◆ Directions ◆
Take the line containing "column Output | formula: [Loglike] * 1.05" and every line after it to the end of the material below; reproduce them exactly, without pictures.

◇ ◇ ◇ ◇ ◇ ◇ ◇

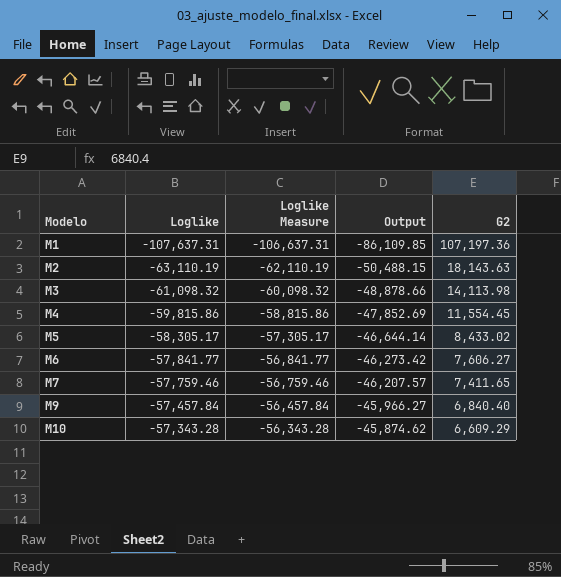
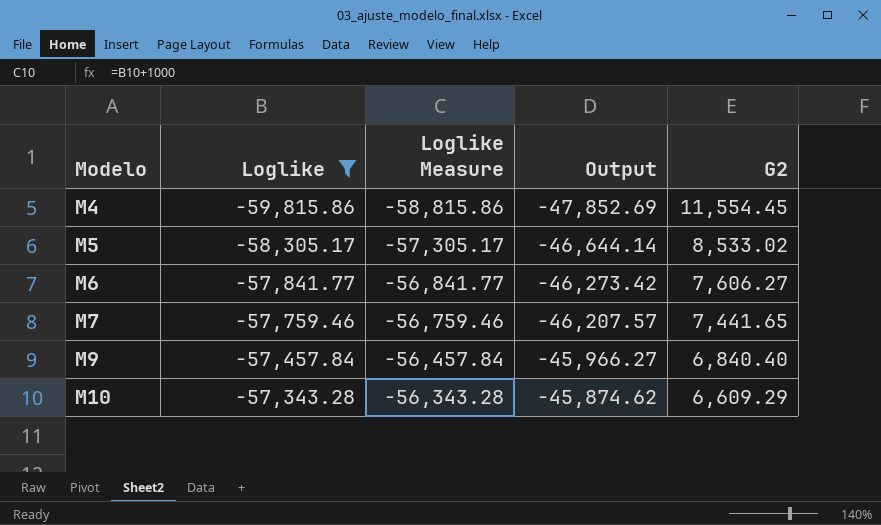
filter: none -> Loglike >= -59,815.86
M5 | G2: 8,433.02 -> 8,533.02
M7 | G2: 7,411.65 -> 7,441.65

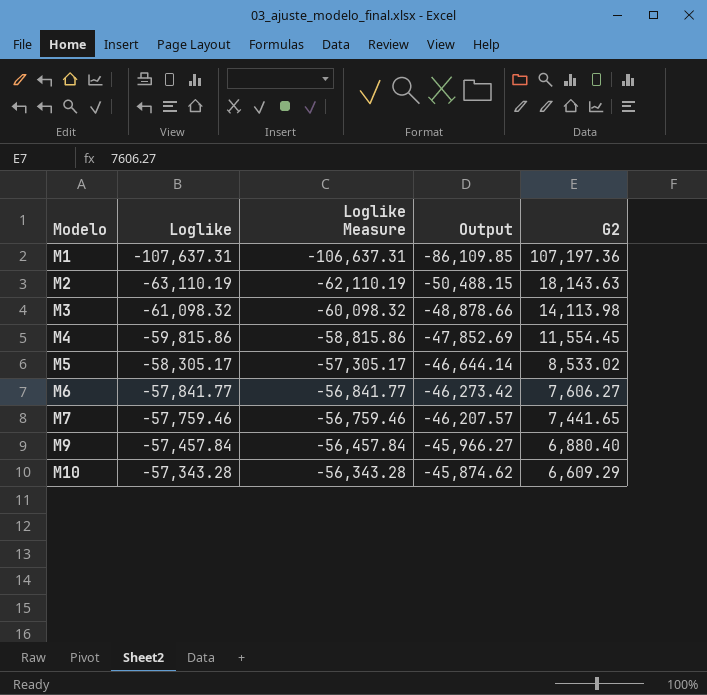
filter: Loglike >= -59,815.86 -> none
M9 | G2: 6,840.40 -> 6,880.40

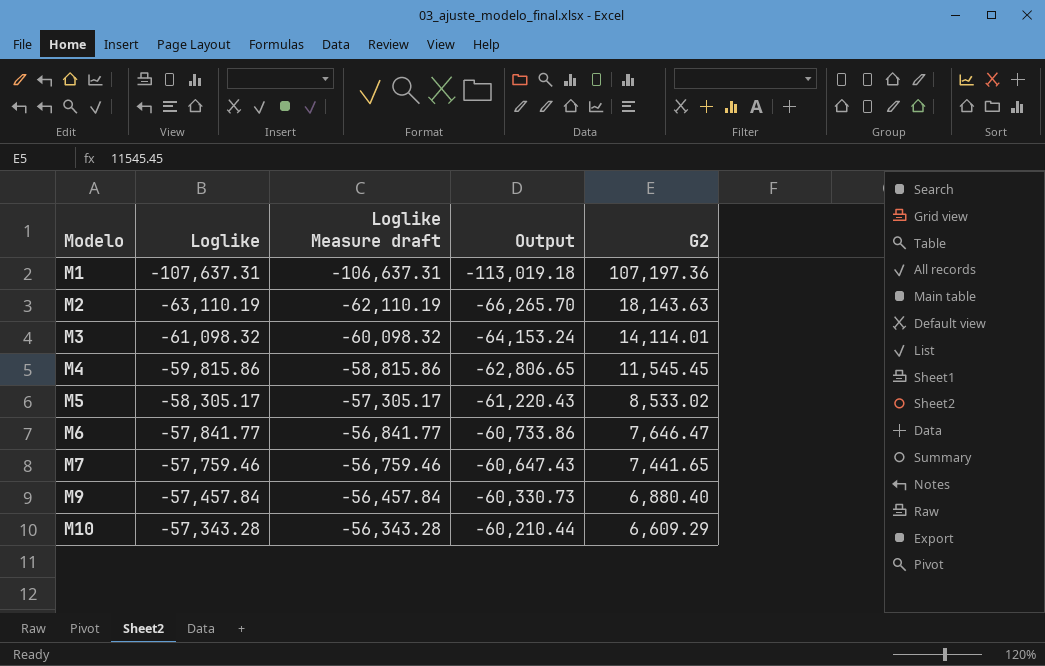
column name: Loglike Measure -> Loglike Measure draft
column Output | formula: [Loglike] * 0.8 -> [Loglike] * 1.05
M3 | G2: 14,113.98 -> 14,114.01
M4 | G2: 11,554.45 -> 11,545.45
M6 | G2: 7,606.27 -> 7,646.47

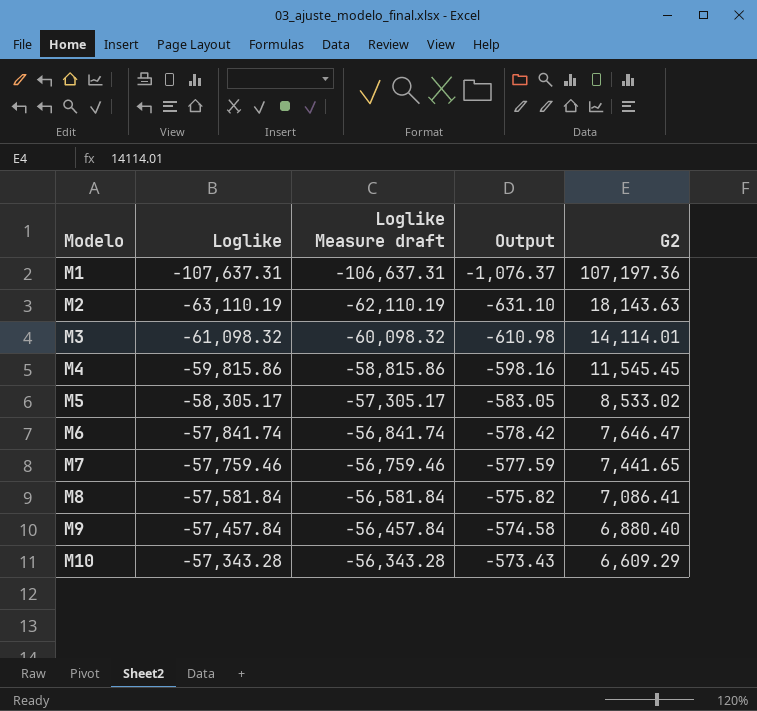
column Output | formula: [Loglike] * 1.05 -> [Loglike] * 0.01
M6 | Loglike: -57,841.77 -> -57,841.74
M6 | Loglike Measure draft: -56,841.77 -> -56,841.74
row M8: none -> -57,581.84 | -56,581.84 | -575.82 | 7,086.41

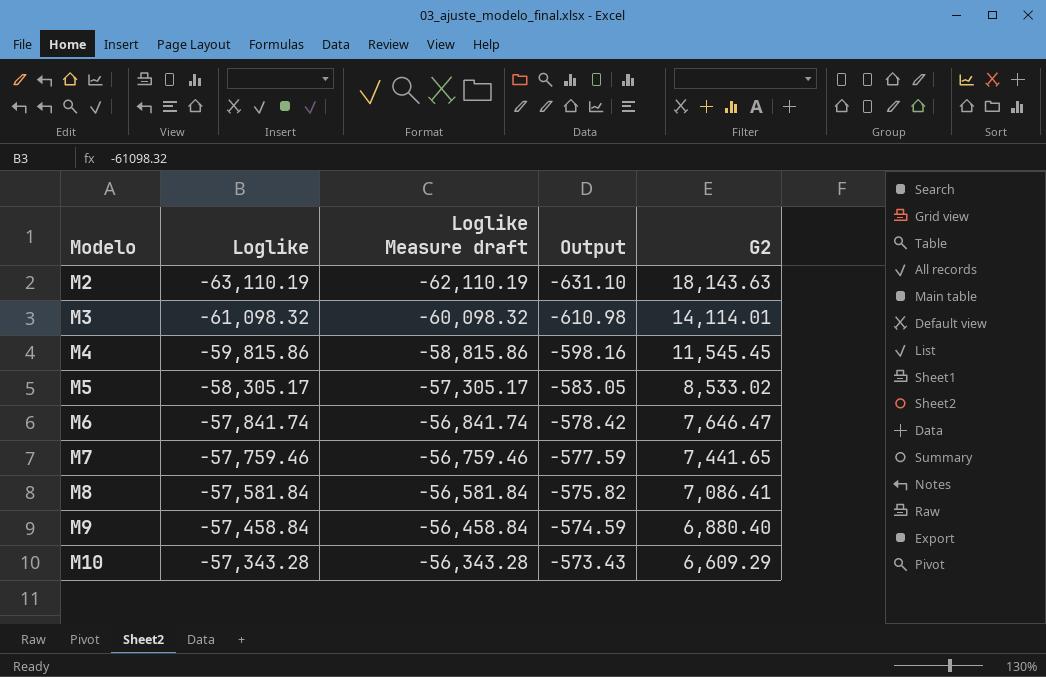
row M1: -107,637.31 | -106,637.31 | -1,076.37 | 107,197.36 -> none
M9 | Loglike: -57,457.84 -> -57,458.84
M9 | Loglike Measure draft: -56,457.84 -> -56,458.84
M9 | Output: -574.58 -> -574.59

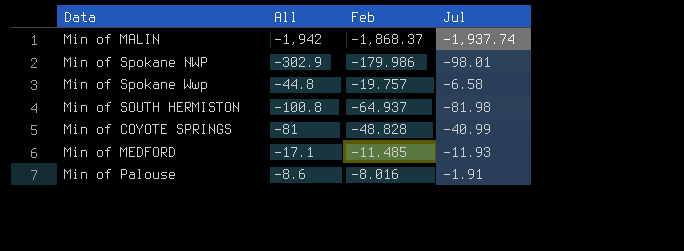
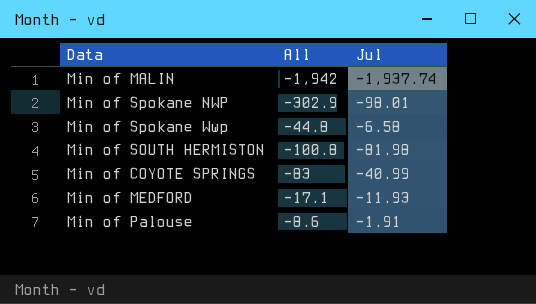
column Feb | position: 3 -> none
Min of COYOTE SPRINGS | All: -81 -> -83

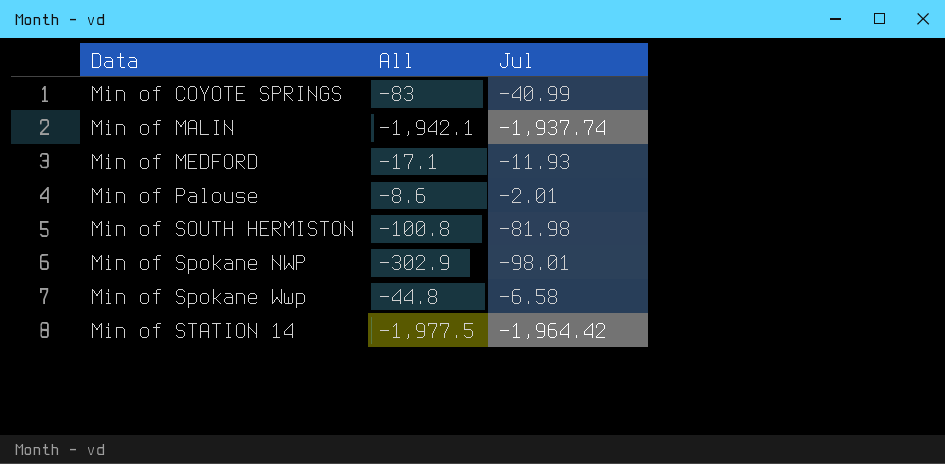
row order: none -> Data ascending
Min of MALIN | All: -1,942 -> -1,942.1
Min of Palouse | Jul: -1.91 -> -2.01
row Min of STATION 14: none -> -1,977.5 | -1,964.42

◇ ◇ ◇ ◇ ◇ ◇ ◇

◆ Worked solution ◆
column Output | formula: [Loglike] * 1.05 -> [Loglike] * 0.01
M6 | Loglike: -57,841.77 -> -57,841.74
M6 | Loglike Measure draft: -56,841.77 -> -56,841.74
row M8: none -> -57,581.84 | -56,581.84 | -575.82 | 7,086.41

row M1: -107,637.31 | -106,637.31 | -1,076.37 | 107,197.36 -> none
M9 | Loglike: -57,457.84 -> -57,458.84
M9 | Loglike Measure draft: -56,457.84 -> -56,458.84
M9 | Output: -574.58 -> -574.59

column Feb | position: 3 -> none
Min of COYOTE SPRINGS | All: -81 -> -83

row order: none -> Data ascending
Min of MALIN | All: -1,942 -> -1,942.1
Min of Palouse | Jul: -1.91 -> -2.01
row Min of STATION 14: none -> -1,977.5 | -1,964.42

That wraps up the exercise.